How low can you go?
If you are looking to refinance a home loan and hoping to get the best rates available, the best place to start may be your friendly neighborhood mortgage loan officer.
"You are going to get a lot more of the consulting type of service if you deal with someone local rather than going with a big national firm," said Grant Hickman, a senior loan adviser with Premier Mortgage Group of Boulder.
That advice may be incredibly valuable if you really are going to take advantage of the record low mortgage rates available today.
"Everyone sees these ridiculously low interest rates, and a lot of people are surprised when they actually see the rates for which they qualify," said Carrie Nash, sales manager for SWBC Mortgage in Boulder. "There are a number of reasons for that, and the No. 1 reason is you need to have an incredible credit score to qualify. You really need to be above 760 (to qualify for the best rates) and 780 is ideal."
But those big national mortgage programs often require committing funds for registration fees or an appraisal before addressing the credit score or other major hurdles to getting a super-low interest rate on a home refinance. Homeowners who have not done all their homework will find that their rates are often much higher than expected once a loan proposal is generated.
"The sad part is that a lot of homeowners won't want to move their loan out once they've committed that money," Nash said.
Even an average credit rating could move the interest rate up between a quarter and half point, and it's also one of the first places a local loan officer will start. Both Nash and Hickman said they have programs they work through with almost every client who comes in with a less-than-exemplary credit score.
"Sometimes it's something fairly simple, such as an applicant who has a lot of open credit card accounts, but they don't use them," Nash said. "Paying the balance down on some credit cards may work for some clients.
"But everyone has a individual situation and what might work for one person might not work for someone else. For instance, someone who has a limited use of credit actually might have a lower credit score than someone who has more debts."
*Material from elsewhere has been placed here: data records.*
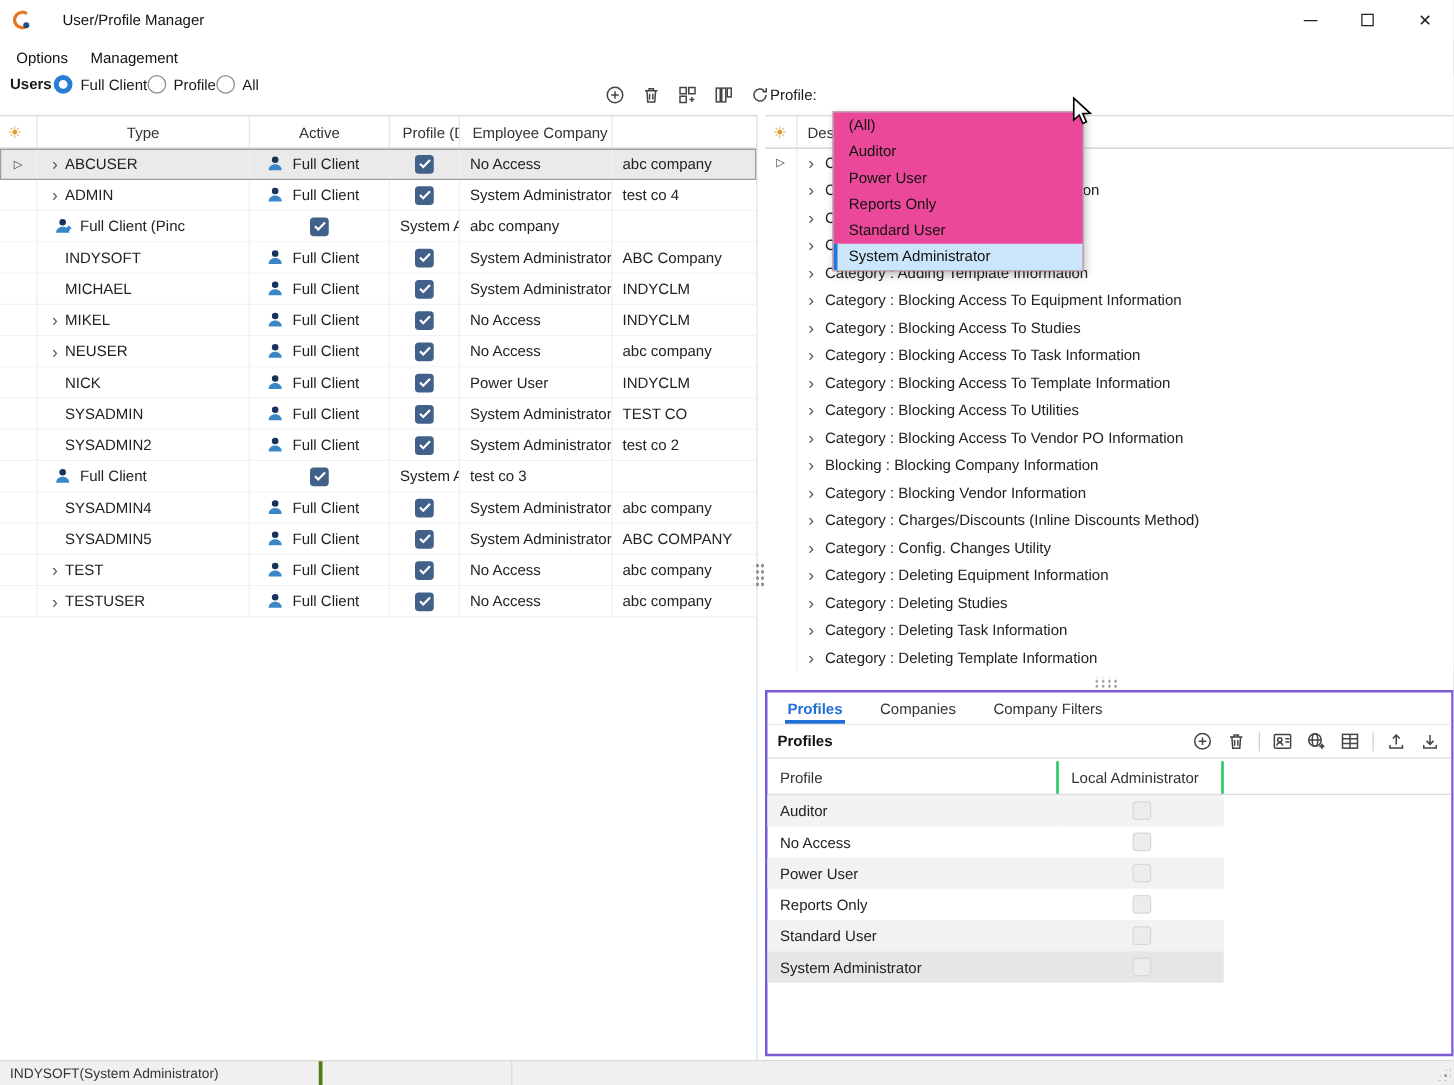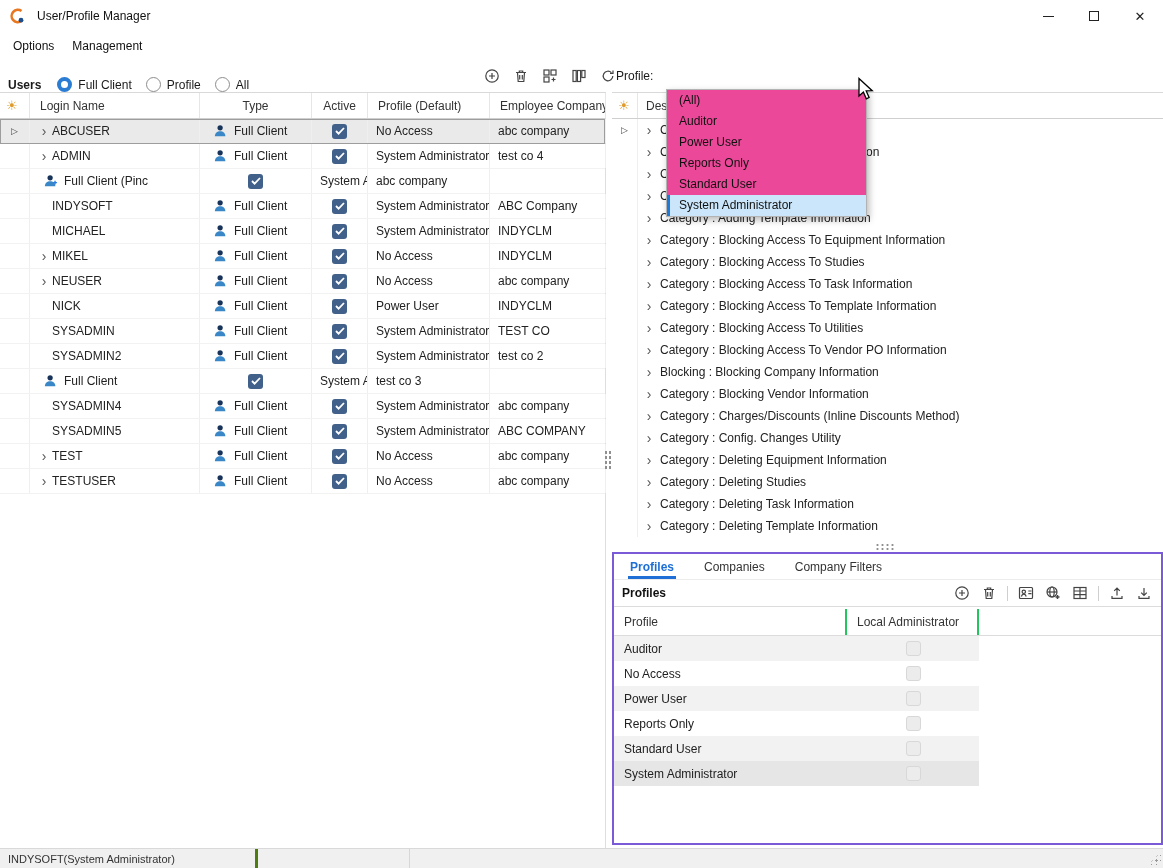"User/Profile Manager" .title-text { margin-left: 11px -> 24px }
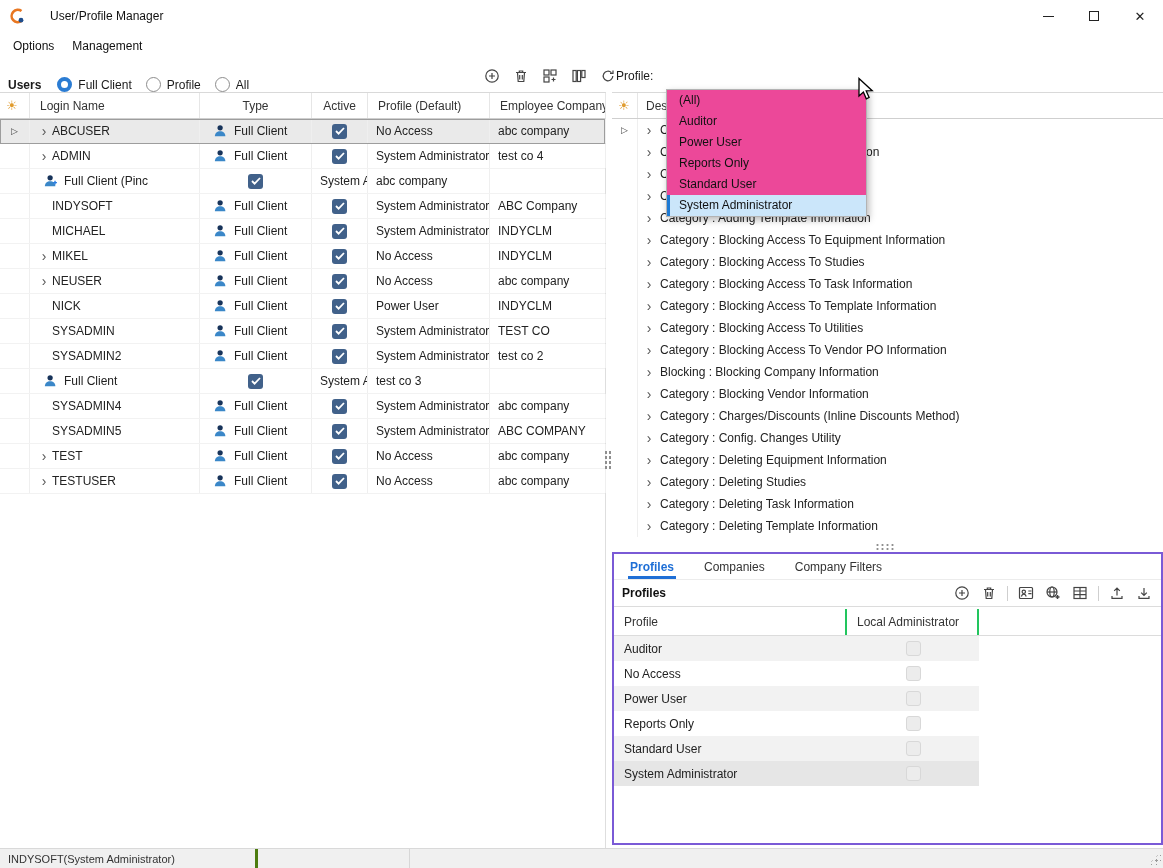"Users" .users-radios { align-items: flex-end -> flex-start; gap: 14px -> 0 }
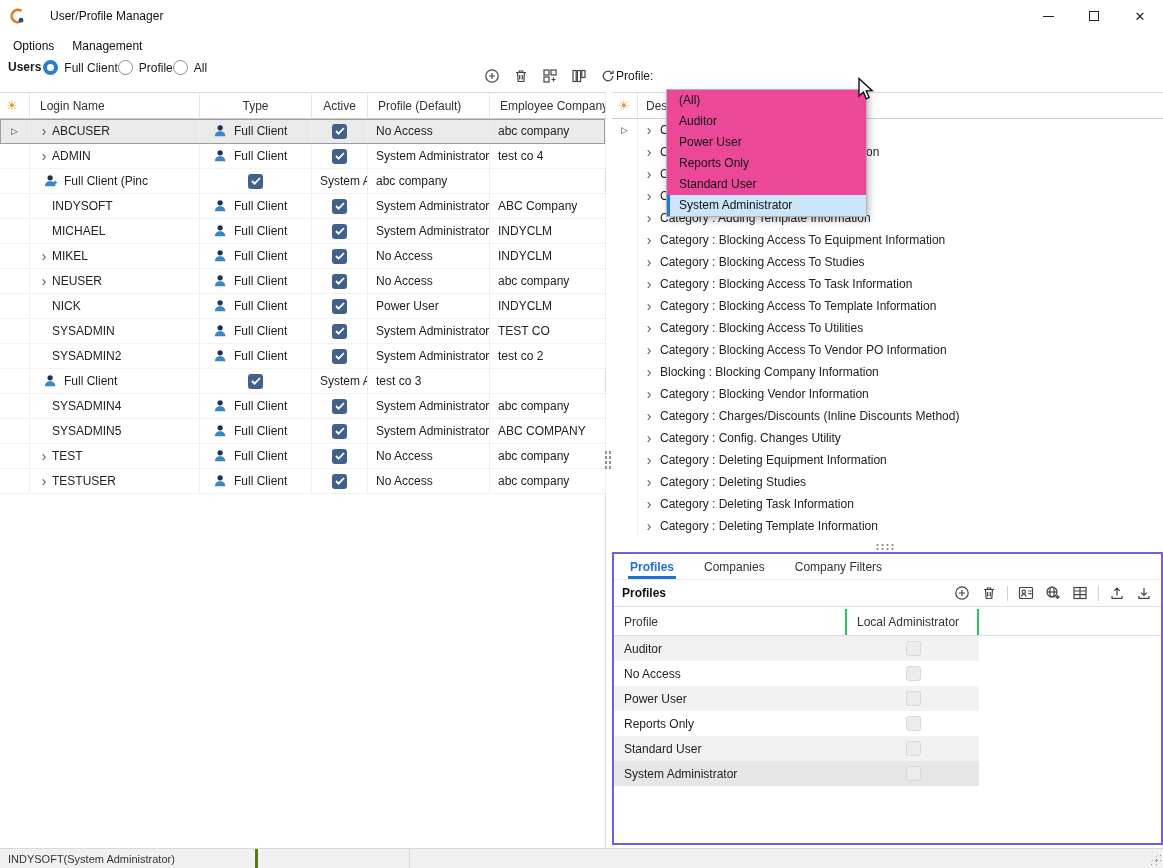"Login Name" div { html: <div>Login Name</div> -> none }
Hickman said homeowners seeking refinancing also should be aware that some of the national programs change points on the loan, a cost of which consumers should be aware at the beginning of the process.
Another problem in today's home finance market is the appraisal, which will help determine the amount of equity in the home. While mortgage companies can no longer hand pick the appraiser for loans, they can work to make sure the pool of appraisers with whom they work is well qualified in the market.
"An appraiser coming from Pueblo is going to have a difficult time establishing a fair value for million-dollar homes in Boulder," Hickman said.
Equity is probably the second biggest factor in determining the actual loan interest, and Nash said there are some definite break-off points. "Someone who has 60 percent equity is going to pay a higher rate than someone with 80 percent equity," she said.
"Another important element is whether the refinance is just a change to the rate and term, versus a cash-out loan" in which the homeowner takes out some of the home's equity, Nash said. "The fourth major element is the type of property. Condominiums may have an interest-rate adjustment."
Hickman said a savvy consumer also will look at options other than a standard 30-year fixed rates, some of which often have even lower rates.
"We are actually seeing a lot more people who want a 15- or a 20-year fixed-rate mortgage," he said. "People want to get rid of their debt, and they don't want to start over for another 30 years."
He recalled one homeowner who was looking at a 30-year fixed mortgage. After talking to the client, however, Hickman found that the homeowner actually was seeking to sell the home in two to three years.
"How long you plan on being in the home is an important part of the process," he said. Referring to 30-year loans which have fixed rates for the first seven years, Hickman added, "If you are planning to sell in a few years, then perhaps a seven-year fixed ARM is a better way to go."